Now that everyone’s eyes are on NVIDIA, things have started to change.

AI became consensus. I have seen more mentions of CUDA in the news lately. When everyone believes the same thing, the market tends to stop paying you for believing it. You can still make money, just not the same asymmetric returns.

Bottlenecks shift at scale. When the AI buildout becomes enormous, GPUs may not be the only constraint. Think memory, power, and fab capacity. When the bottleneck moves, value capture can move too.

At one point, NVDA had become 80% of my portfolio. That concentration might have been fine before. By then, it wasn't right anymore. I rotated capital to places where I saw better risk-adjusted upside. Starting in mid-2024, I began trimming gradually, through early 2025, right before the tariff escalation.

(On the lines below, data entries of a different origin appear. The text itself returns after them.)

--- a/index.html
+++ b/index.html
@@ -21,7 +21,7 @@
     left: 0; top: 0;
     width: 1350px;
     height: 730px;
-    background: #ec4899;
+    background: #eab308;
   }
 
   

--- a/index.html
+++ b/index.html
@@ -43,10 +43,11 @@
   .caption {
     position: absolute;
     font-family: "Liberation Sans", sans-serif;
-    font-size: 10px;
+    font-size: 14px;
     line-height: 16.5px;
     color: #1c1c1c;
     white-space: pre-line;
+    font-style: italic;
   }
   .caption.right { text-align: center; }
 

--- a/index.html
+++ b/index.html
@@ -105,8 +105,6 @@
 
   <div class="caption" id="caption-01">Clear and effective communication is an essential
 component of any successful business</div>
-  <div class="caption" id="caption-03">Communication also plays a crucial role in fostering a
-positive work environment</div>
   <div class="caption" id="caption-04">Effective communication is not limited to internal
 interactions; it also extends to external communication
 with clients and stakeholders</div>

It has exceeded my wildest dreams that NVIDIA has become a 5 trillion dollar company. I would never have imagined such a scenario when I first bought my 130-share stake as a junior college student.

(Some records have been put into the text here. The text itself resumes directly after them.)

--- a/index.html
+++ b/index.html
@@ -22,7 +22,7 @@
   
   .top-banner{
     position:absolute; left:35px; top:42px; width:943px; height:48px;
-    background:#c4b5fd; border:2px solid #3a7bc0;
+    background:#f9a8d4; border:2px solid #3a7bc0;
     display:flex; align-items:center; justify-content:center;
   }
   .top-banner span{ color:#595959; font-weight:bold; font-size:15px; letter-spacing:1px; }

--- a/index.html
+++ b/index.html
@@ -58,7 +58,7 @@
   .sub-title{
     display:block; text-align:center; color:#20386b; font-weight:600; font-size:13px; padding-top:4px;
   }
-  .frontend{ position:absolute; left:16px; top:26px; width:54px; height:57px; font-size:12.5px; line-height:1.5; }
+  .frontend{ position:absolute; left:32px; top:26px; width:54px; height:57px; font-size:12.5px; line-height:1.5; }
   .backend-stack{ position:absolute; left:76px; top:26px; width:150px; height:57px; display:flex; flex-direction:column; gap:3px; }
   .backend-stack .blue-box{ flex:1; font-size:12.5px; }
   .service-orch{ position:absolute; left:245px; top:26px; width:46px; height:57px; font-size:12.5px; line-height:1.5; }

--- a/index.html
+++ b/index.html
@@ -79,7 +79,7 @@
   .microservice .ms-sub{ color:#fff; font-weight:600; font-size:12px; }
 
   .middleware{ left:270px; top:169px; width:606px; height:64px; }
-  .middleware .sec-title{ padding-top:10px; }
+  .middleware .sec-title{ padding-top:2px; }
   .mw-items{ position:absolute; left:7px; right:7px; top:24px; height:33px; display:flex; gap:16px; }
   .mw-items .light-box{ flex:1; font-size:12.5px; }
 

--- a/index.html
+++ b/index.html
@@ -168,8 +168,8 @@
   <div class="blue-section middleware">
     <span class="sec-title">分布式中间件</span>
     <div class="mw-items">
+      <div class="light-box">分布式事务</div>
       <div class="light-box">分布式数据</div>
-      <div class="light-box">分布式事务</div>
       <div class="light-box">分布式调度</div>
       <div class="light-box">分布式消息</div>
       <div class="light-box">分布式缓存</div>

I'm still bullish on accelerated computing. I'm just less bullish that holding on to NVDA will generate outsize returns from here.

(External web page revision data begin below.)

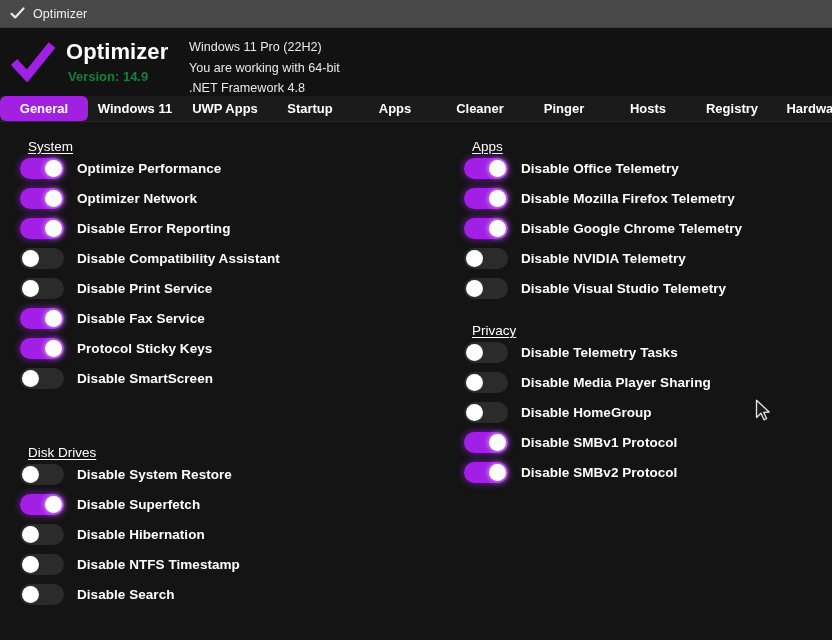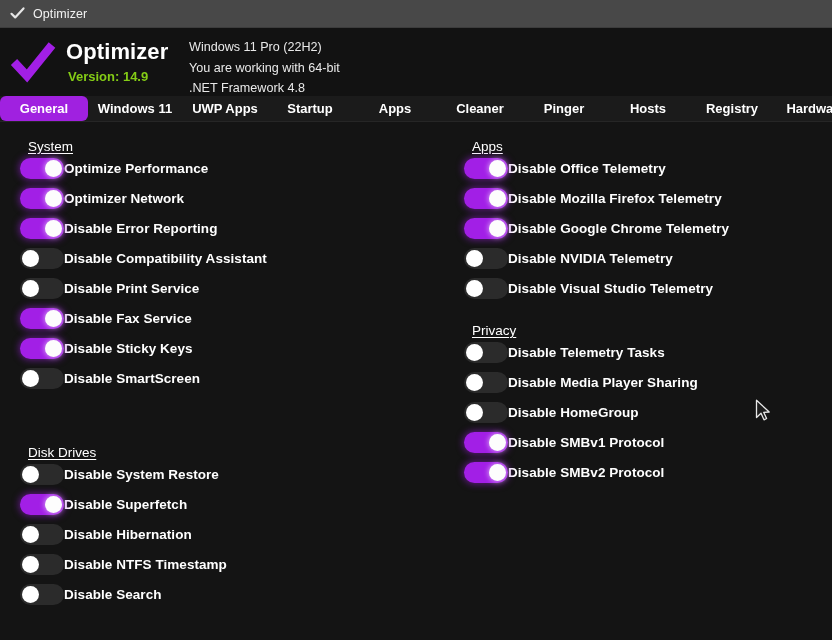--- a/index.html
+++ b/index.html
@@ -81,7 +81,7 @@
     position: absolute;
     left: 68px;
     top: 41px;
-    color: #84cc16;
+    color: #15803d;
     font-size: 13px;
     font-weight: bold;
     white-space: nowrap;

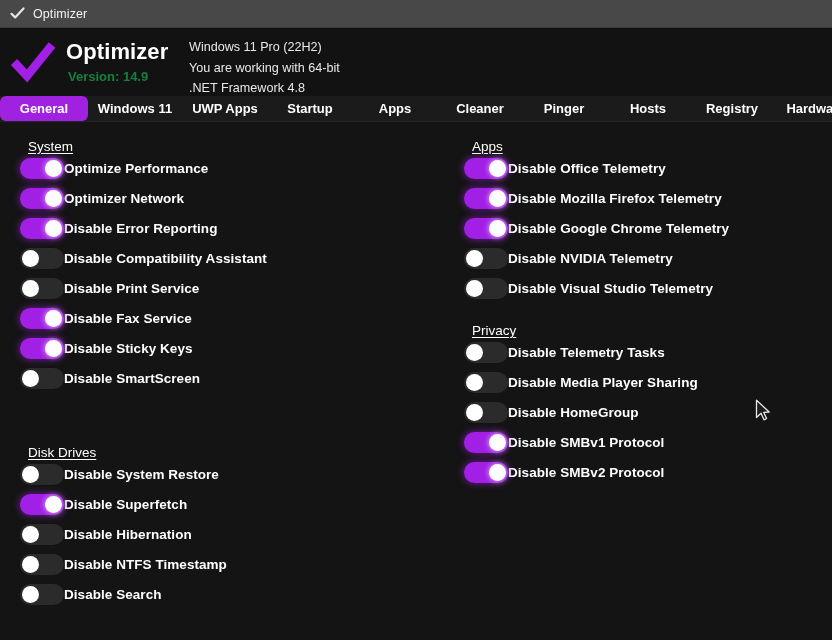--- a/index.html
+++ b/index.html
@@ -196,7 +196,7 @@
   }
 
   .row-label {
-    margin-left: 0;
+    margin-left: 13px;
     color: #ffffff;
     font-size: 13.5px;
     font-weight: bold;

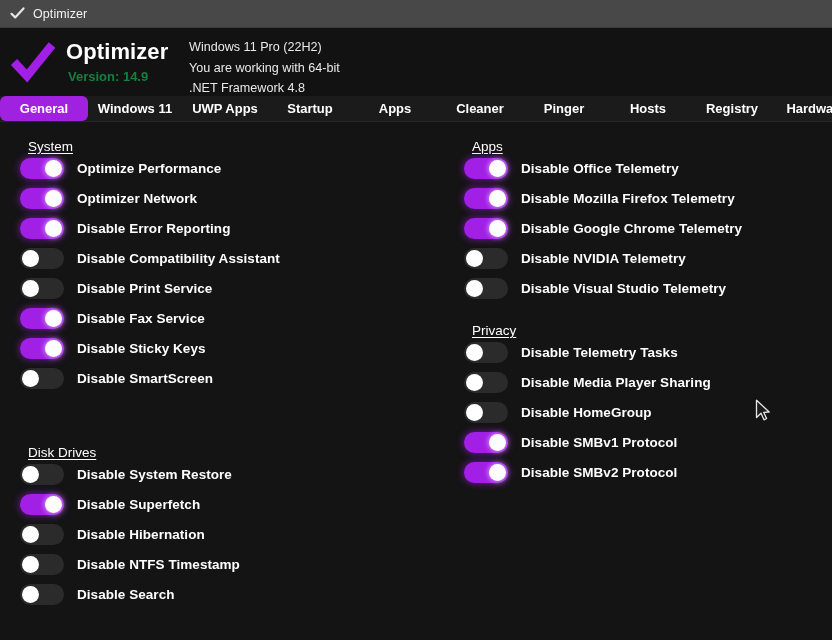--- a/index.html
+++ b/index.html
@@ -305,7 +305,7 @@
               <div class="switch on">
                 <div class="knob"></div>
               </div>
-              <div class="row-label">Disable Sticky Keys</div>
+              <div class="row-label">Protocol Sticky Keys</div>
             </div>
             <div class="row">
               <div class="switch">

That intern who sold at $25 wasn't wrong about NVIDIA. He just didn't yet know how to be right. It took years and a lot of held positions through ugly drawdowns to learn the difference. I don't know if I'll find another NVIDIA. But I know what conviction feels like now: not hope, not stubbornness, but the growing confidence when your model keeps generating correct predictions, which can only be built through time.


  1. My first dedicated GPU was the 8800 GT, using the G92 (an iterative improvement over G80) architecture and produced on TSMC's 65nm node.

  2. In 2006, there was a company called Ageia, which was later acquired by NVIDIA. Its hardware and software were used in physics simulations in games. It was folded into the NVIDIA GPU, demonstrating its flexibility.

  3. Deep learning can be used interchangeably with neural networks. Some used it to avoid the stigma associated with neural networks during the last AI winter.